The government also argues before the Supreme Court that Section 1321 Exchanges are by definition Section 1311 Exchanges. But if that were true, there would have been no reason for the IRS to list the two types of Exchanges separately in the proposed rule. Alternatively, having listed both, the IRS should have explained that federal Exchanges are, technically, Section 1311 Exchanges. But it didn’t.
Indeed, it is clear that at the time, the administration saw state‐established and federal Exchanges as distinct. In March 2012, between the issuance of the proposed and final IRS rules, the Department of Health and Human Services issued a regulation explaining that a “federally‐facilitated Exchange” is “an Exchange established and operated within a State by the Secretary under section 1321©(1) of the Affordable Care Act.”
The fact that these arguments are not only absent from but also contradicted by the administrative record shows that they are post‐hoc rationalizations for the IRS’s decision.

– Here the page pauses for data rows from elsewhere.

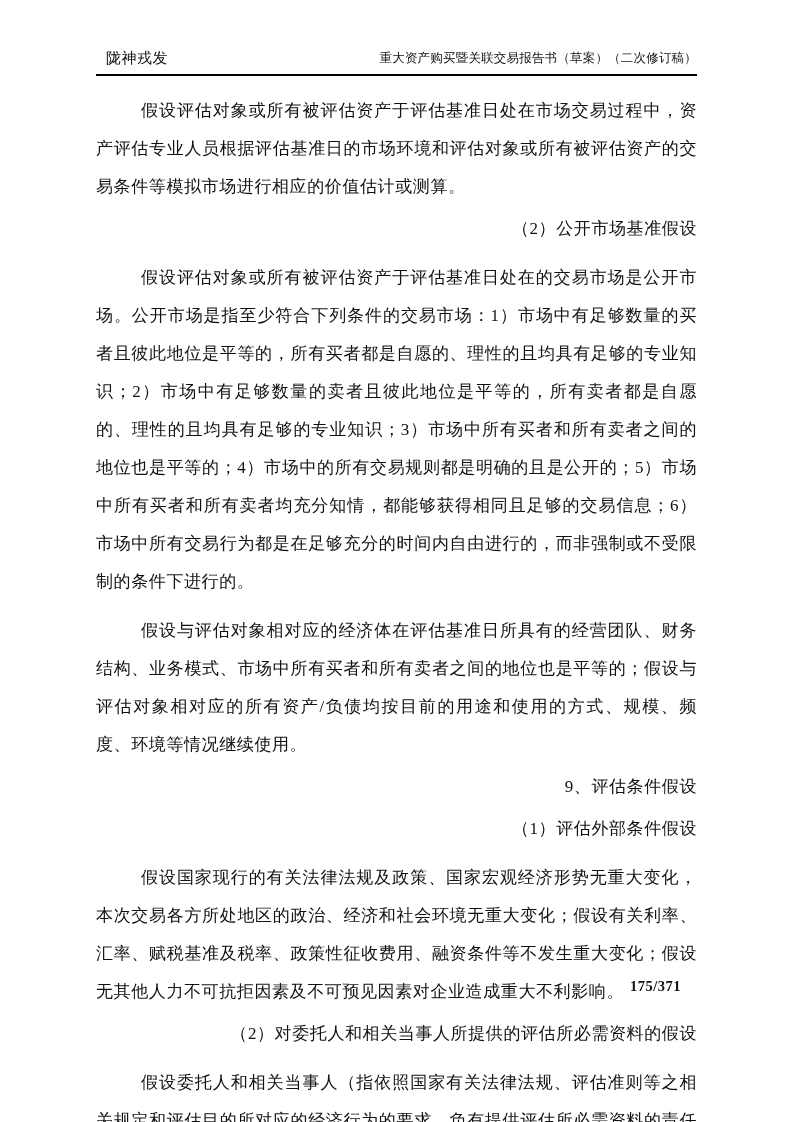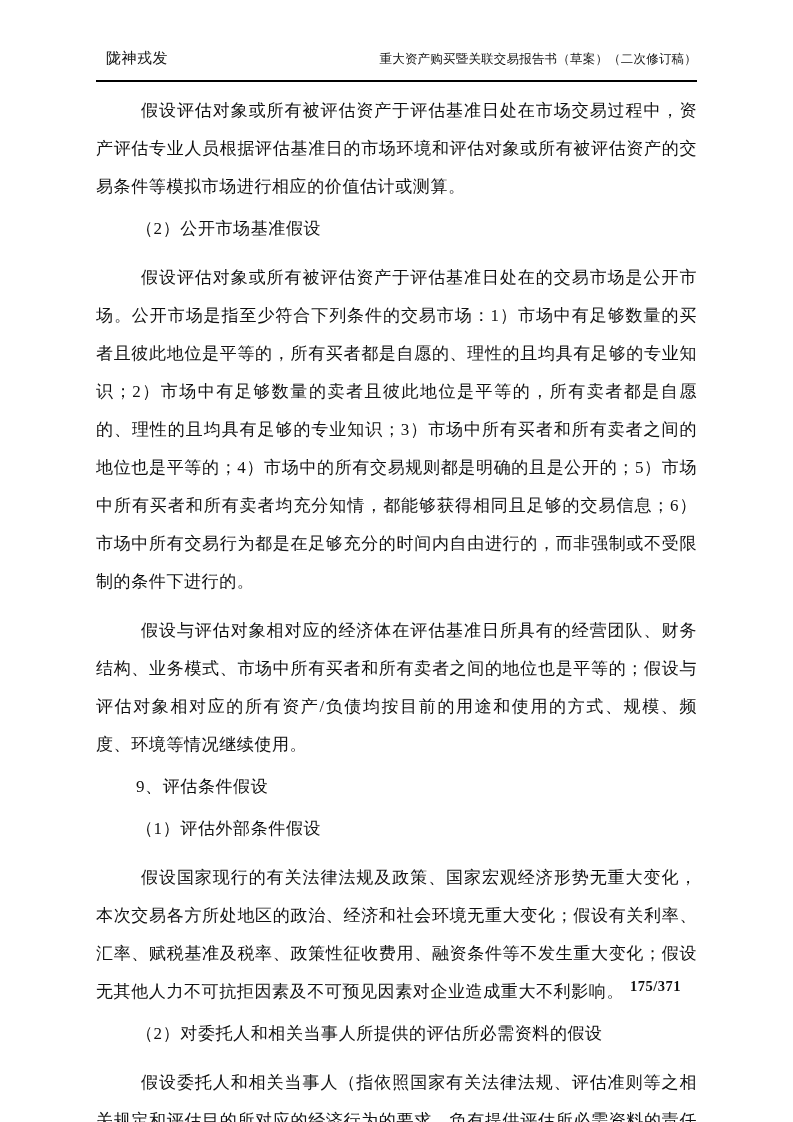--- a/index.html
+++ b/index.html
@@ -20,9 +20,9 @@
     top: 49px;
     display: flex;
     justify-content: space-between;
-    align-items: flex-end;
+    align-items: center;
     border-bottom: 2px solid #000000;
-    padding-bottom: 12px;
+    padding-bottom: 6px;
   }
   .header .company {
     font-size: 15px;

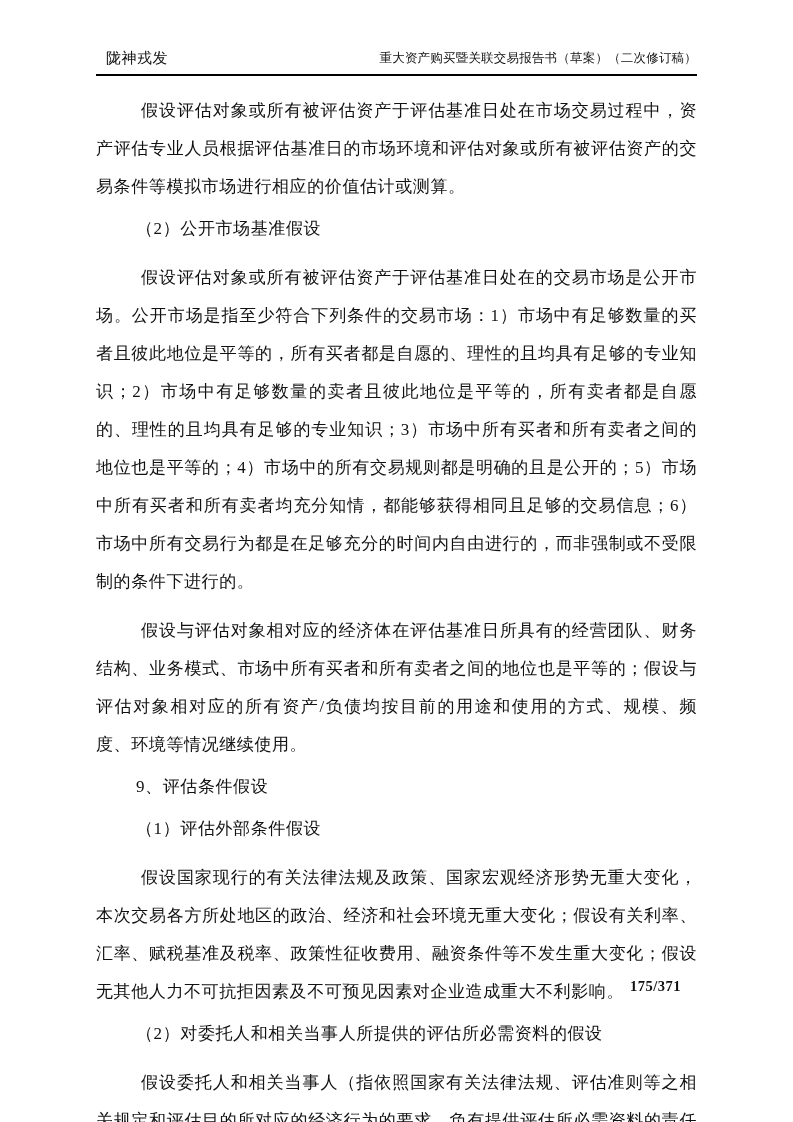--- a/index.html
+++ b/index.html
@@ -53,7 +53,7 @@
   .content .head {
     margin: 4px 0 0 0;
     text-indent: 40px;
-    text-align: left;
+    text-align: right;
   }
   
   .page-number {

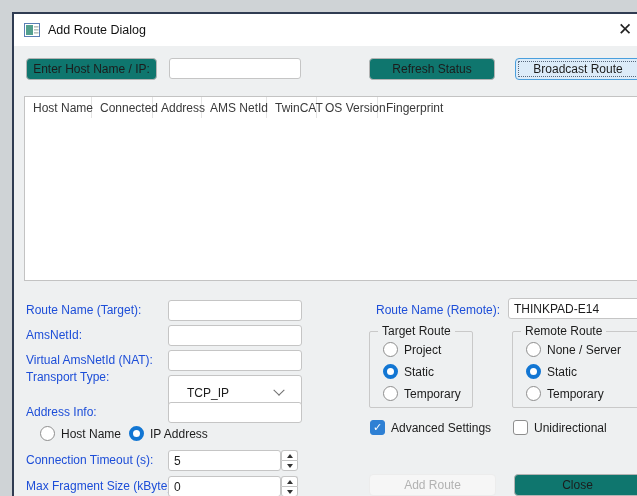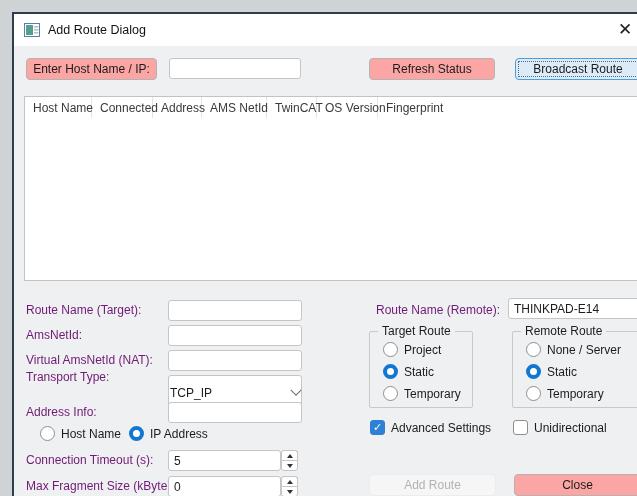--- a/index.html
+++ b/index.html
@@ -15,7 +15,7 @@
   .title-text{margin-left:8px;font-size:12.5px;color:#111;}
   .close-btn{position:absolute;right:0;top:0;width:44px;height:31px;display:flex;align-items:center;justify-content:center;font-size:17px;color:#222;cursor:pointer;}
   
-  .btn{position:absolute;height:22px;background:#fca5a5;border:1px solid #b3b3b3;border-radius:4px;
+  .btn{position:absolute;height:22px;background:#0f766e;border:1px solid #b3b3b3;border-radius:4px;
        display:flex;align-items:center;justify-content:center;font-size:12px;color:#1c1c1c;cursor:pointer;}
   .btn.focus-default{background:#dcebf8;border:1px solid #4a9fdd;outline:1px dotted #57677c;outline-offset:-4px;}
   .btn.disabled{background:#f6f6f6;border:1px solid #ececec;color:#b2b2b2;cursor:default;}

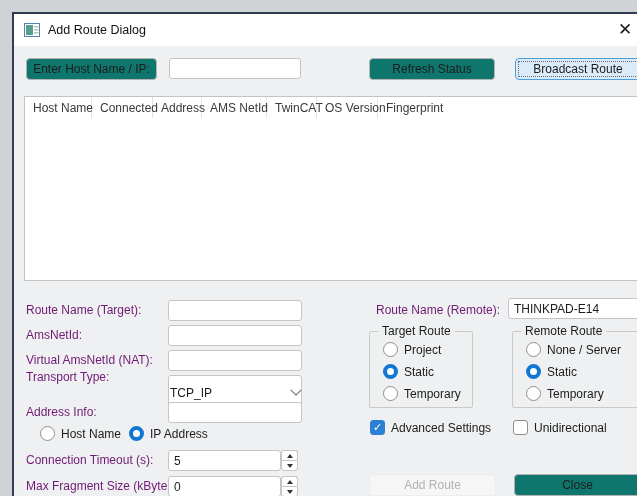--- a/index.html
+++ b/index.html
@@ -22,7 +22,7 @@
   .txt{position:absolute;height:21px;background:#fff;border:1px solid #c5c5c5;border-radius:3px;
        font-size:12px;padding:0 5px;color:#1c1c1c;}
   input.txt{outline:none;}
-  .lbl{position:absolute;height:21px;line-height:21px;color:#701a75;white-space:nowrap;text-align:center;}
+  .lbl{position:absolute;height:21px;line-height:21px;color:#1d4ed8;white-space:nowrap;text-align:center;}
   
   .listview{position:absolute;left:10px;top:82px;width:617px;height:185px;background:#fff;border:1px solid #c3c3c3;}
   .lv-header{display:flex;height:21px;align-items:stretch;color:#3a3a3a;}

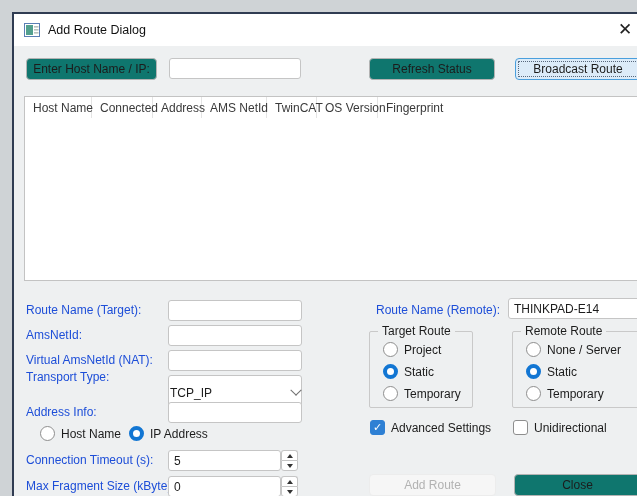--- a/index.html
+++ b/index.html
@@ -30,7 +30,7 @@
   .c0{width:67px}.c1{width:61px}.c2{width:49px}.c3{width:65px}.c4{width:50px}.c5{width:61px}.c6{flex:1;border-right:none;}
   
   .dropdown{position:absolute;height:36px;background:#fff;border:1px solid #c5c5c5;border-radius:3px;
-            display:flex;align-items:center;padding:0 1px;cursor:pointer;}
+            display:flex;align-items:center;padding:0 18px;cursor:pointer;}
   .dropdown .chev{margin-left:auto;width:8px;height:8px;border-right:1.4px solid #707070;border-bottom:1.4px solid #707070;
                   transform:rotate(45deg) translate(-2px,-2px);}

And poor ones, at that.
7. IRS officials tried to hide their reasoning from the public.
This week, the Washington Post reported that as critics began to scrutinize the IRS’s departure from the apparently plain language of the statute, the agency sought to hide its reasoning and avoid drawing attention to its decision:
The Treasury and IRS team writing the regulations recognized that the environment was becoming highly charged… . Discussions intensified inside Treasury and the IRS over how to show that the government had considered the opponents’ views but not draw media attention to the debate over subsidies, former officials recalled. “The overriding concern was not generating negative news stories,” one former official said.
That concern appears to have prevailed over reasoned decision‐making and accountability.
And it continues to do so: To this day, the Treasury Department and IRS are ignoring a congressional subpoena of documents related to development of the IRS’s tax‐credit rule.
So where does all this leave us?
The available evidence shows that the IRS developed the challenged regulation knowing that Congress had expressly denied the agency the authority to implement the challenged taxes and subsidies and penalties. The IRS initially drafted regulations incorporating that limitation on its authority but then reversed itself after receiving input from political appointees at the Treasury Department. The purpose of that reversal was not to effectuate Congress’s “apparently plain” intent, but to subvert it. The IRS has consistently tried to shield its decision and its reasoning from public scrutiny. And the government’s defenses of the IRS rule are post‐hoc rationalizations.
Keep that in mind while you’re enjoying the public debate over King v. Burwell.